The least says they are subject to pay the full term, so they'd be libel for another 7 months, but I'm guessing it's not standard to pursue that?


----------



## Woodie (13 Jul 2011)

Zulu2002 stop being nice.  You have been messed about.  You have the lease and the entitlement to look for the balance.  If you are being nice, go about getting another tenant and when you are sure about a new tenant, THEN AND ONLY THEN your could offer a compromise.   
You seem like a nice person, but it is not your fault that the tenants relationship is on the rocks.   "Don't make the other persons your problem".  This is a business, not a charity, you should not be out of pocket one cent.


----------



## oldnick (13 Jul 2011)

There's a thread next to this one -"notice to terminate how long" and the conclusion  -which I admit I was at first wrong about - is that if they signed a one year lease then you are entitled to insist on the penalty stipulated in the contract. 

So, Woodie is right . But how far you can pursue this , beyond retaining your deposit, depends on your determination, patience,stamina etc etc.
At the very least I'd tell them that you have no choice but to pursue legal action but that maybe for  a couple of months payment you'll drop it.

Perhaps someone with recent experience of succesfully chasing clients who quit early can post heere????


----------



## choccy (13 Jul 2011)

i've had this situation- lets face it chasing them for the cash is probably going to cost you more than the rent if you haveto get a solicitor and they probably won't have the money to pay you anyway- especially if they are really splitting up.  your priority is to get them out and get new tenants asap.

tell them they are responsible for the rent until you have new tenants- at least then you will get full cooperation with viewings place being spotless etc. nothing puts off tenants like a filthy house. have they moved out yet ? strangely enough a place is easier to rent while the previous tenants are still in it- maybe its cos place seems more homely. keep their deposit at all costs. but wait til they've moved out to tell them this in case they trash the place.
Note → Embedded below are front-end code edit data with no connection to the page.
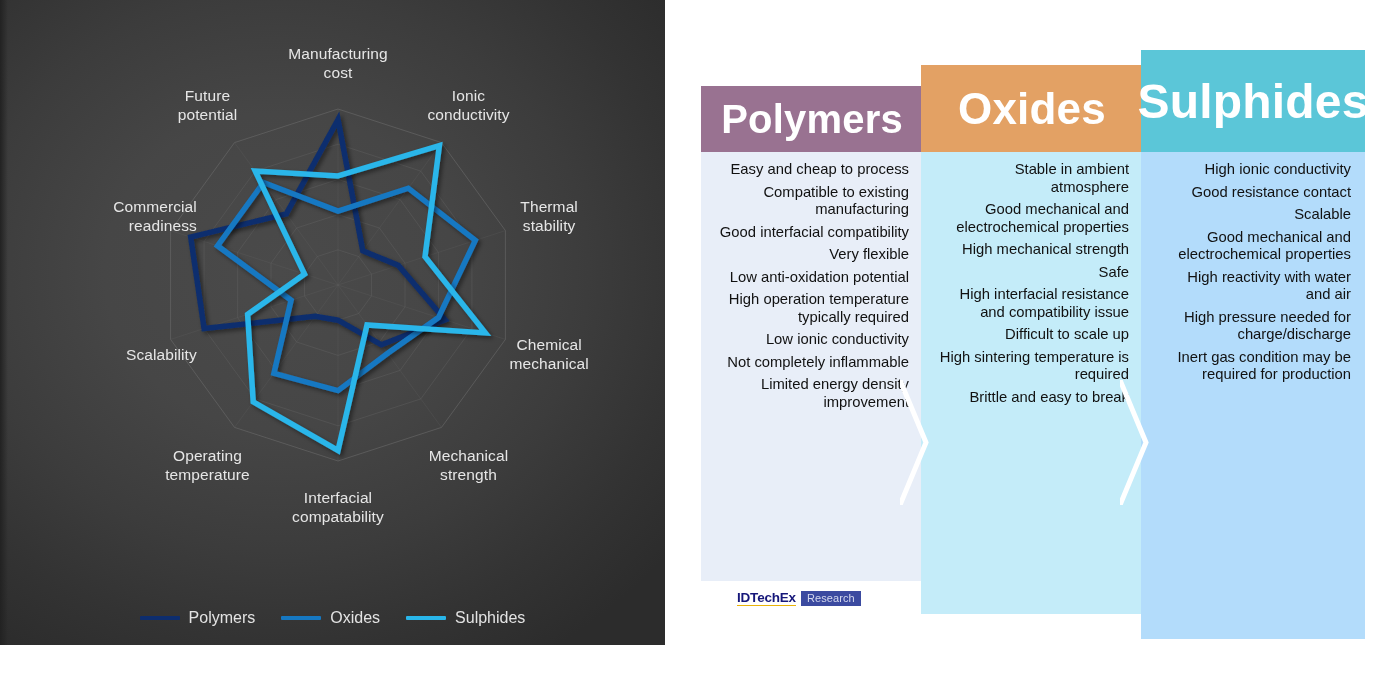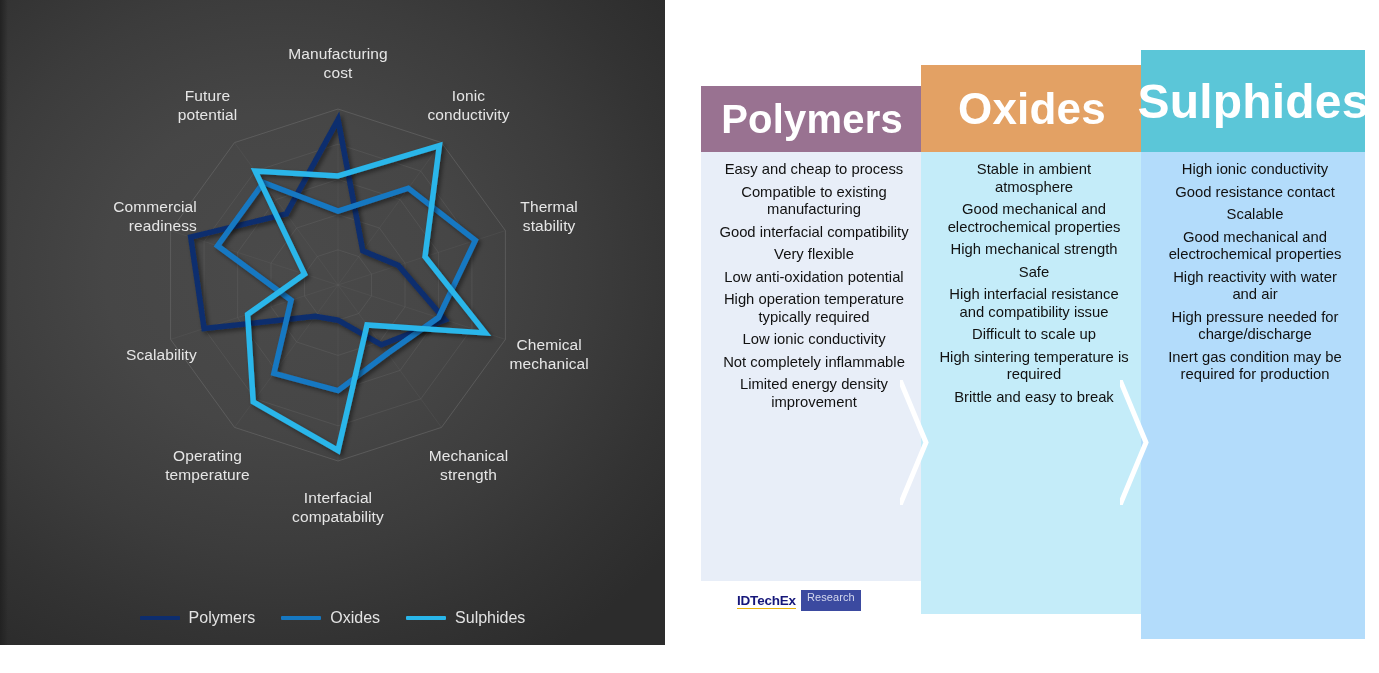--- a/index.html
+++ b/index.html
@@ -39,35 +39,35 @@
   .cols { position: absolute; left: 700px; top: 0; width: 679px; height: 673px; }
   .col { position: absolute; top: 0; }
   .col-head {
     position: absolute; left: 0; width: 100%;
     display: flex; align-items: center; justify-content: center;
     color: #ffffff; font-weight: bold; letter-spacing: .2px;
   }
   .col-body {
     position: absolute; left: 0; width: 100%;
     padding: 9px 14px 10px 18px;
-    text-align: center; color: #111111;
+    text-align: right; color: #111111;
   }
   .bullet { font-size: 14.8px; line-height: 17.5px; margin-bottom: 5px; }
   .chev {
     position: absolute; z-index: 5; pointer-events: none;
   }
   
   .logo { position: absolute; display: flex; align-items: center; gap: 5px; }
   .logo-word {
     font-size: 13.5px; font-weight: bold; color: #16177a;
     border-bottom: 1px solid #eab308; padding-bottom: 0px; letter-spacing: -.2px;
   }
   .logo-tag {
     background: #3b4aa0; color: #d5d9ee; font-size: 11px;
-    padding: 1px 6px 8px 6px; letter-spacing: .1px;
+    padding: 1px 6px 2px 6px; letter-spacing: .1px;
   }
 </style>
 </head>
 <body>
 
 <div id="root">
 
   <div class="radar-panel">
     <svg class="radar-svg" id="radar-svg" width="665" height="560">
         <polygon points="338.0,249.8 358.7,256.5 371.5,274.1 371.5,295.9 358.7,313.5 338.0,320.2 317.3,313.5 304.5,295.9 304.5,274.1 317.3,256.5" fill="none" stroke="#6e6e6e" stroke-width="1" opacity="0.30"></polygon>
its amazing how the people you except to be perfect tenants are often the worst. i had irish family- did 2000 euro damage, smashed walls etc. nigerian family of 6- place better than i left it ! so you never know !


----------



## Zulu2002 (15 Jul 2011)

In terms of them paying the rent while I/we find replacement tenants, should I look for them to stay in the property?

I would have thunk getting them out would be better?!?


----------



## DB74 (15 Jul 2011)

You should contact the PRTB and see what they say


----------



## Mongola (15 Jul 2011)

"its amazing how the people you except to be perfect tenants are often the worst. i had irish family- did 2000 euro damage, smashed walls etc. nigerian family of 6- place better than i left it ! so you never know ! "

I don't like that bit at all, it means there is a preconception here...


----------



## Zulu2002 (15 Jul 2011)

People have preconceptions - it's human nature, but perhaps we can leave that to a discussion elsewhere? Thanks. 

@DB74, cheers, I'll try that, but in the meantime I'd appreciate advice from landlords on this site.


----------



## oldnick (15 Jul 2011)

thirty years of renting awith several properties, residential and commercial- has taught me - and so many other expereinced fellow landlords tell me the same.....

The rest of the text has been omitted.